Data to use section start

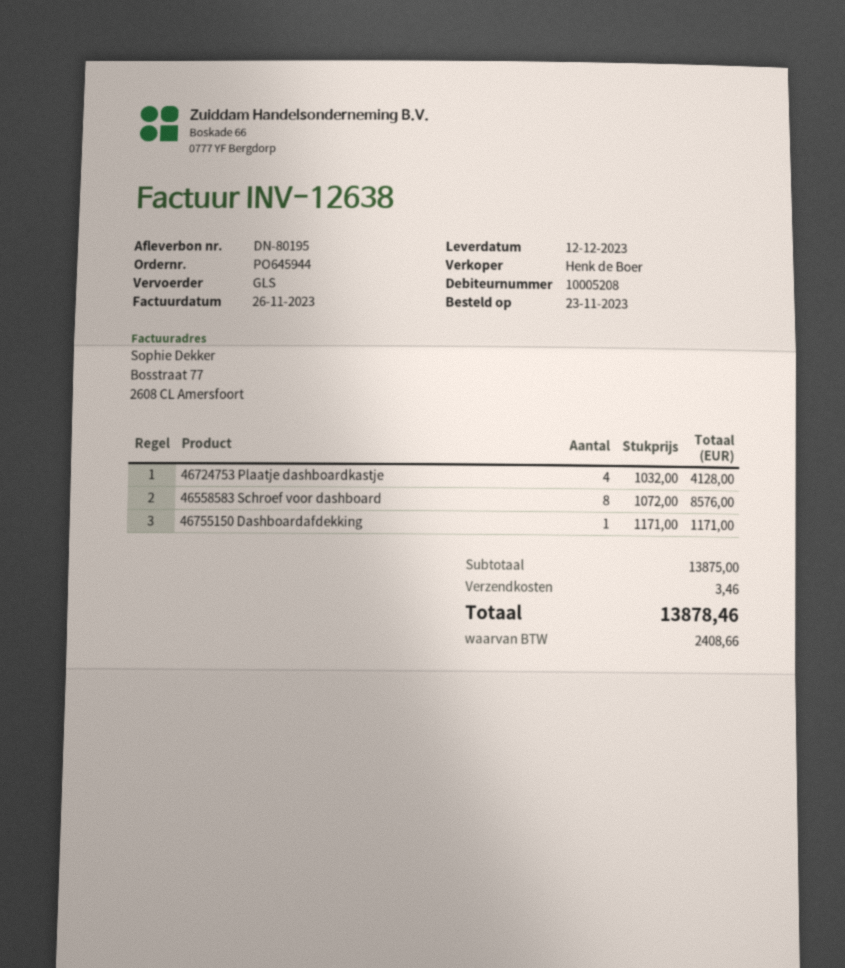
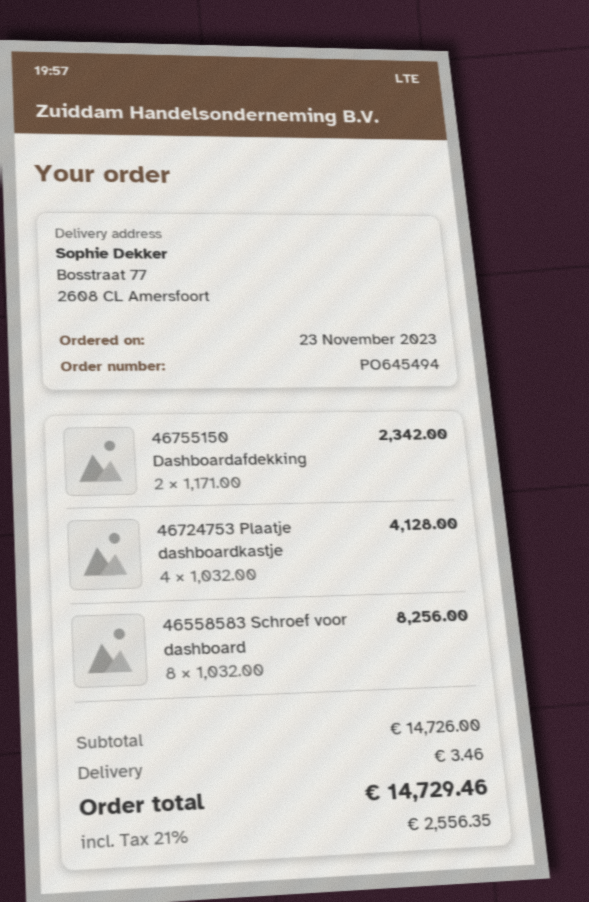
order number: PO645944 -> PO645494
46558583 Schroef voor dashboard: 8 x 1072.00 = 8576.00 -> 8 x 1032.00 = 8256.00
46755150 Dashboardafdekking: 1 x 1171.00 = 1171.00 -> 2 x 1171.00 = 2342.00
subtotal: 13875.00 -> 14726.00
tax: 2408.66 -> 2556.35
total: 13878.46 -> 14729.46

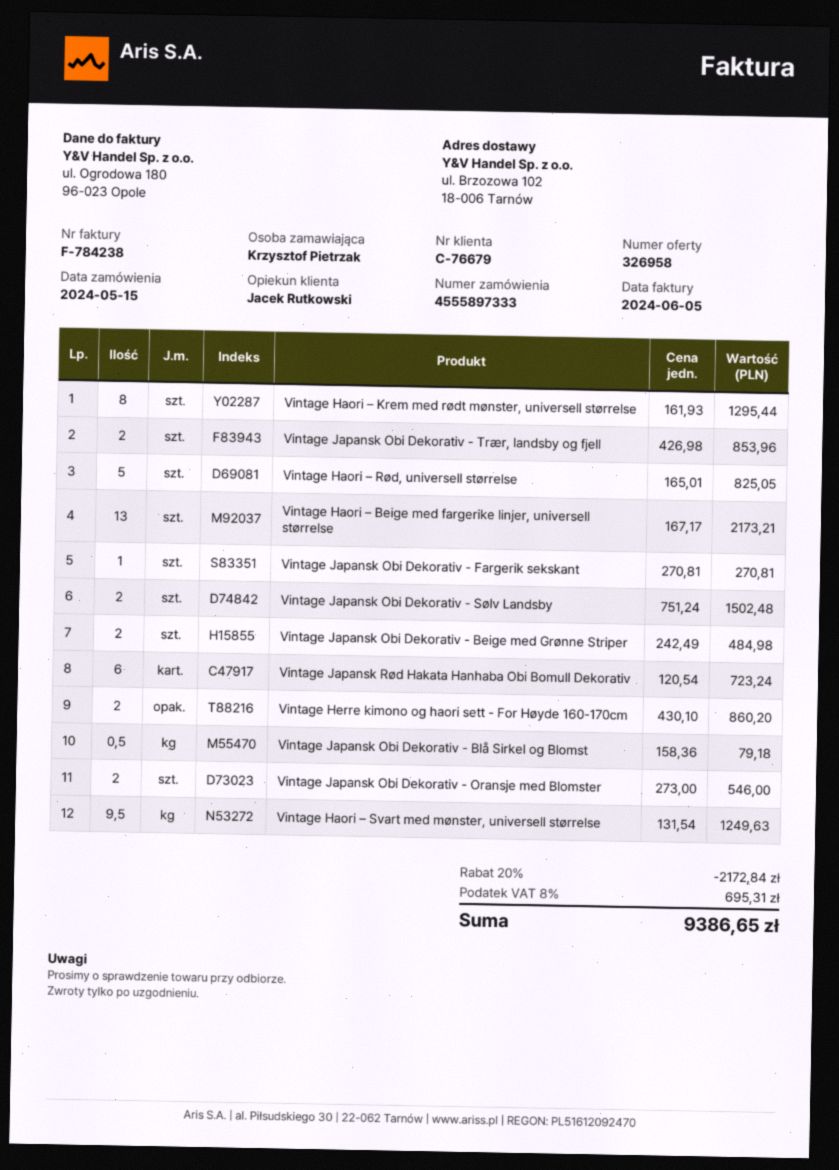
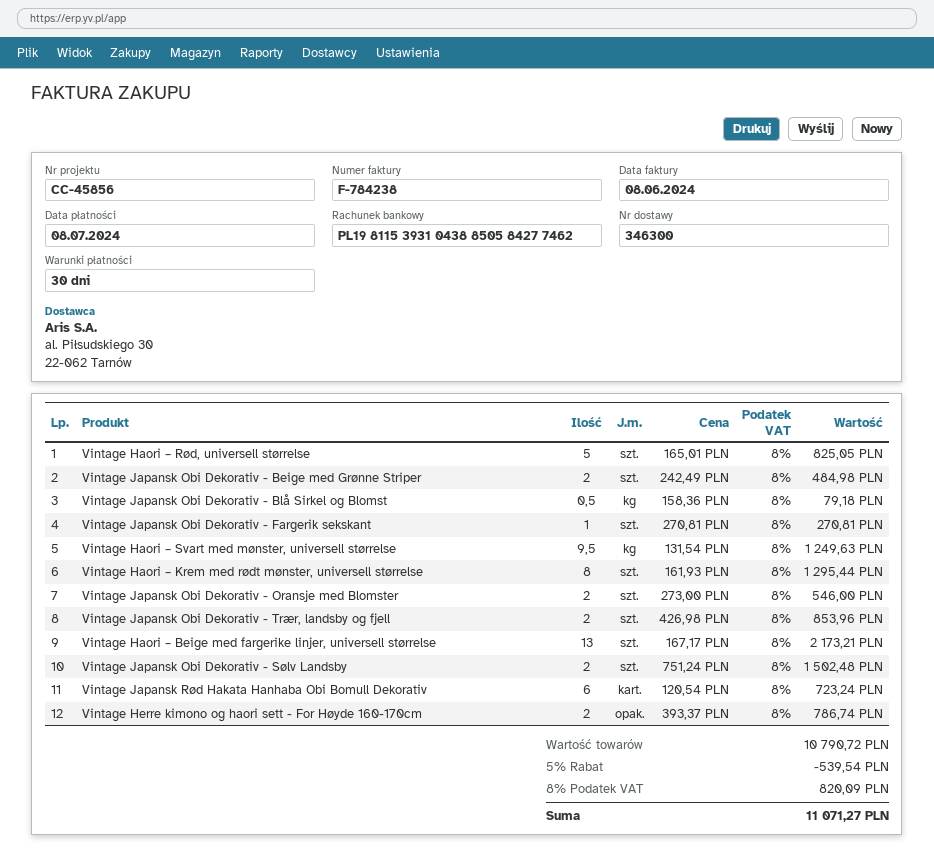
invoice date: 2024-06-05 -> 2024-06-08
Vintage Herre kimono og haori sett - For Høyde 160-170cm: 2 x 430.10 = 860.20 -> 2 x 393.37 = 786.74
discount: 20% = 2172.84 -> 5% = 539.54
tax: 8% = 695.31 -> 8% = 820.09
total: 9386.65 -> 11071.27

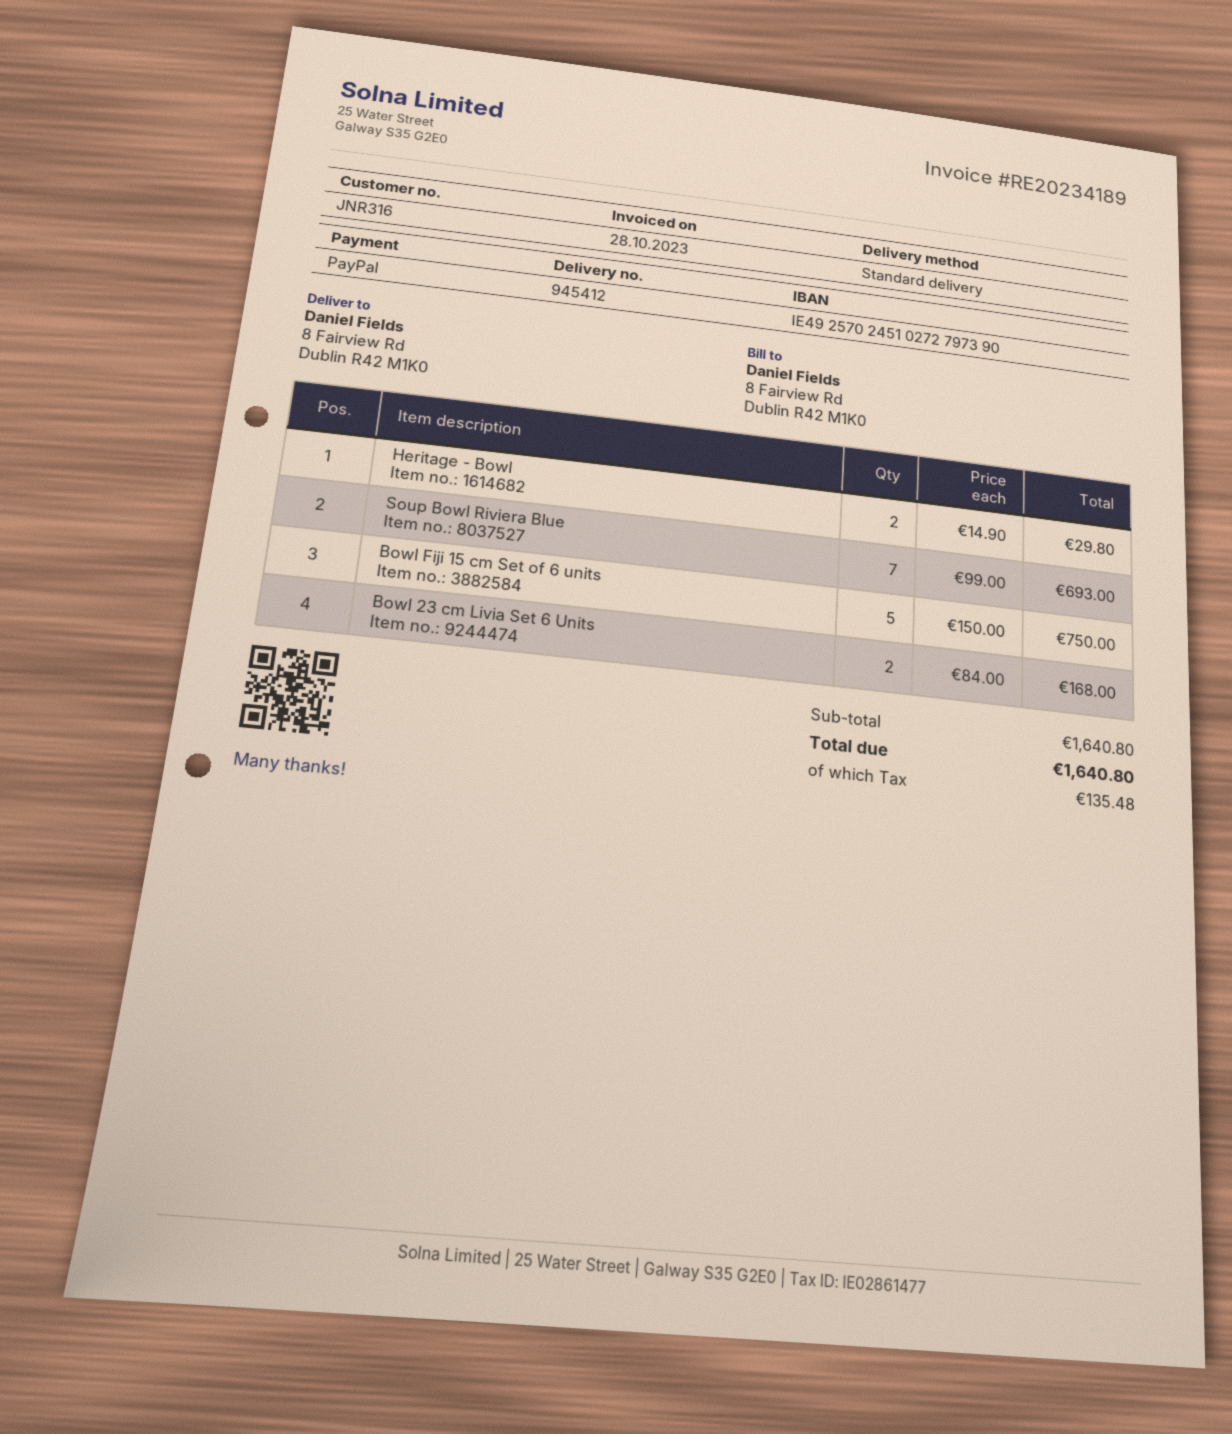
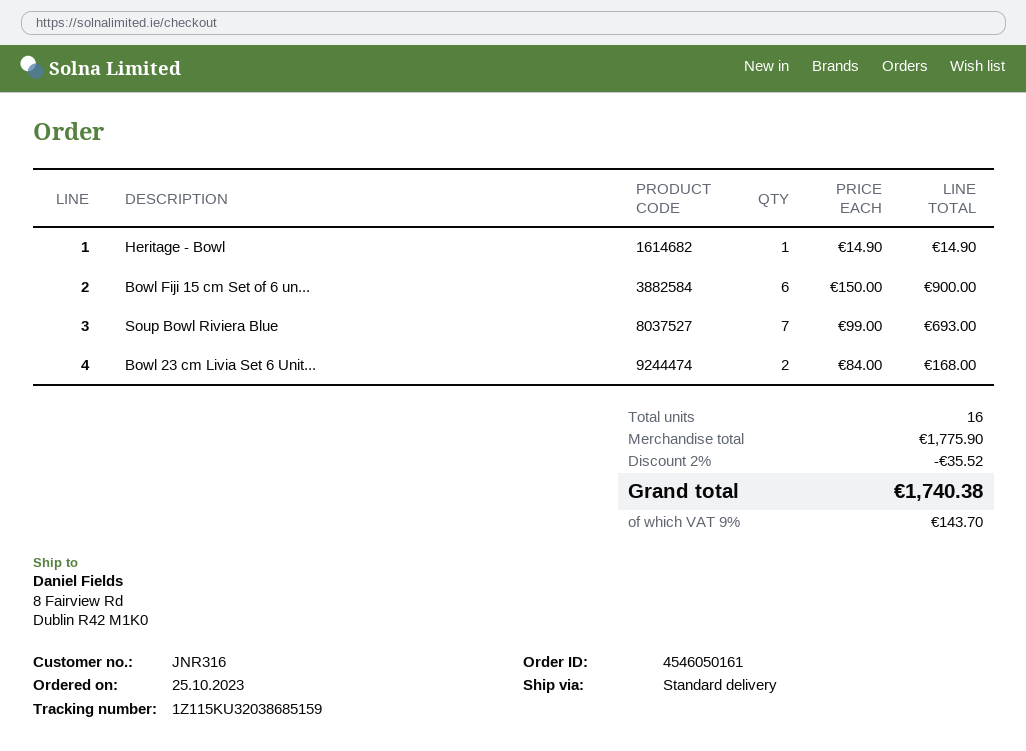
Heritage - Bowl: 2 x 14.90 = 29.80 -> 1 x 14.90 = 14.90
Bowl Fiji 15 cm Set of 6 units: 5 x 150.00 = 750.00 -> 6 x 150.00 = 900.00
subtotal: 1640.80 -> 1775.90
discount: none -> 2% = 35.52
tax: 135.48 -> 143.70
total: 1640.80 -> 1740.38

Data to use section end

_Task objective_.
Spot every line in the entries that includes the word "subtotal", and copy each one out.

_Written solution_.
subtotal: 13875.00 -> 14726.00
subtotal: 1640.80 -> 1775.90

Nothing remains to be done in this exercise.